Every time there’s a huge social change, we are all heady with a feeling of how different it is now, how much smarter we are now than before, what a breakthrough it has been, how different we have to be to keep up. So how about checking to see how similarly we have been behaving too?
So in those good old library days, what made a piece of writing portable?
As people started becoming more and more mobile, books for sure got shorter and shorter. There were, of course, other reasons too but could it be that shorter books were easier to share? We moved from the eighteenth-century multi-volume novel to the nineteenth century single volume popular novel to the twentieth-century short story. Where are we headed now?
Despite the huge changes in the world of reading and writing we are encountering today, I’ve observed too many parallels between where we were then and where we are now to not hope that we can learn from our past habits.
How we shared then. How we share now.

Scraps of paper or a twelve volume book would be less likely to be shared then. If they were, they’d have to be separate volumes of books that could be relatively independently read.
It’s the same online. Articles that are too long or too short don’t get shared unless within a niche audience. Yet, substance matters. Longer, more in-depth articles are shared more while short pieces may just be read. People want credit for having shared something substantial.
Few people share because they’ve gained new knowledge or something has changed their beliefs (unless it is some kind of fact such as news).They share because the idea resonates with them and reinforces what they already like to hear or believe.
Those articles are especially popular which take up possible counterarguments to already existing beliefs that the reader holds but always end with affirmation of what the person who shares already believes. This is depressing since it suggests there is little possibility of doing anything new but maybe there are niche audiences that could be different.
The cool factor is important. People will decorate their walls with articles that will show them in a light which shows off an aspect of their identity they want to project. Titles and thumbnails serve as the leather binding or the gold lettering on the library shelves. Hence these have to match the cool factors considered desirable by the audience one wants to impress.

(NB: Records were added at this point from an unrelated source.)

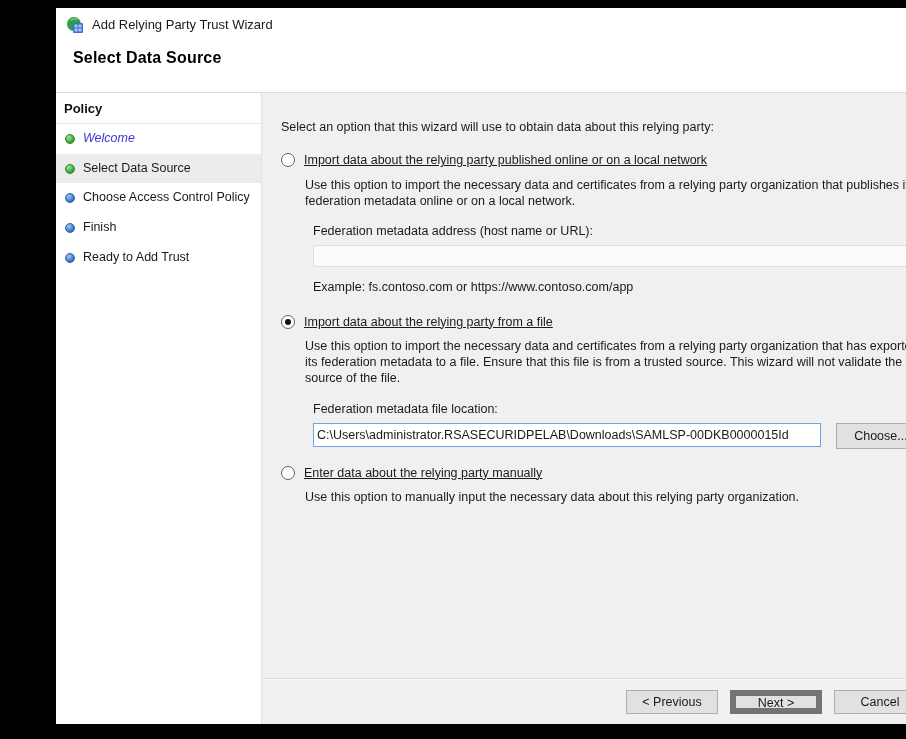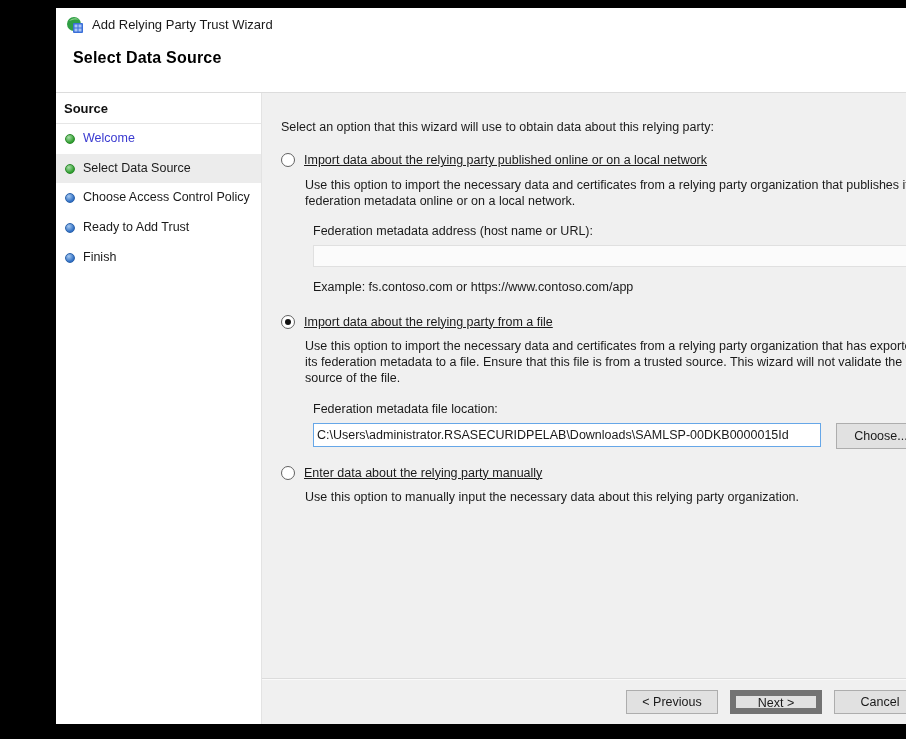--- a/index.html
+++ b/index.html
@@ -96,7 +96,7 @@
   <div class="main">
 
     <div class="sidebar">
-      <div class="steps-header">Source</div>
+      <div class="steps-header">Policy</div>
 
       <div class="step-item visited">
         <span class="bullet done"></span>

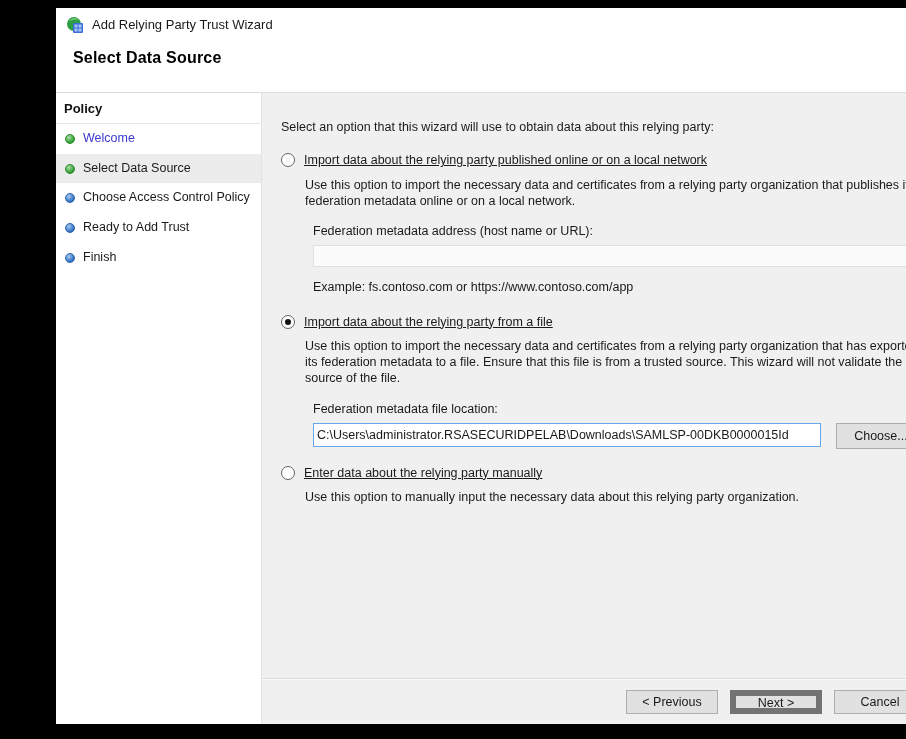--- a/index.html
+++ b/index.html
@@ -28,7 +28,7 @@
   .step-item { position:relative; padding:7px 8px 7px 27px; font-size:12.5px;
                color:#1a1a1a; line-height:1.25; }
   .step-item.active { background:#ececec; }
-  .step-item.visited .step-label { color:#3a3ad0; }
+  .step-item.visited .step-label { color:#3a3ad0;font-style:italic; }
   .bullet { position:absolute; left:9px; top:10px; width:10px; height:10px;
             border-radius:50%; }
   .bullet.done { background:radial-gradient(circle at 35% 30%, #a8dca8, #2f9e2f 70%);

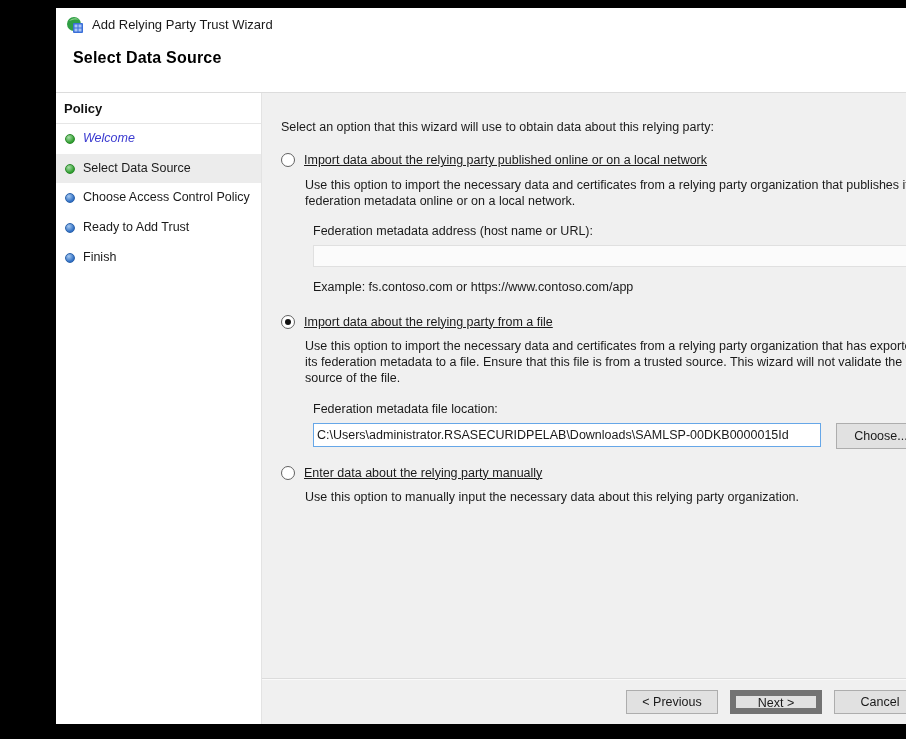--- a/index.html
+++ b/index.html
@@ -112,11 +112,11 @@
       </div>
       <div class="step-item">
         <span class="bullet todo"></span>
-        <span class="step-label">Ready to Add Trust</span>
+        <span class="step-label">Finish</span>
       </div>
       <div class="step-item">
         <span class="bullet todo"></span>
-        <span class="step-label">Finish</span>
+        <span class="step-label">Ready to Add Trust</span>
       </div>
     </div>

People will also share something that makes them angry or which violently opposes their belief systems. They will add their own blurb and share it with friends who will, in turn, read it and discuss it and share it talking to friends who have similar views on the issue and hence are equally strongly motivated by anger to share.
Such violent sharing often reminds me of liberal-minded people who sometimes keep a copy of a religious text of a religion they’ve never followed or are never likely to follow in their living room. The text often serves to exhibit a few aspects of their identity they like to project: (1) It shows how widely read they are. (2) It shows how open-minded they can be. (3) It helps them separate themselves from the ignorance of those who come visit and ask questions about the text.
Our knowledge is something we often wear like good designer clothes that set us apart from other people. In the absence of bookshelves where we can display knowledge, we’re decorating our walls with articles.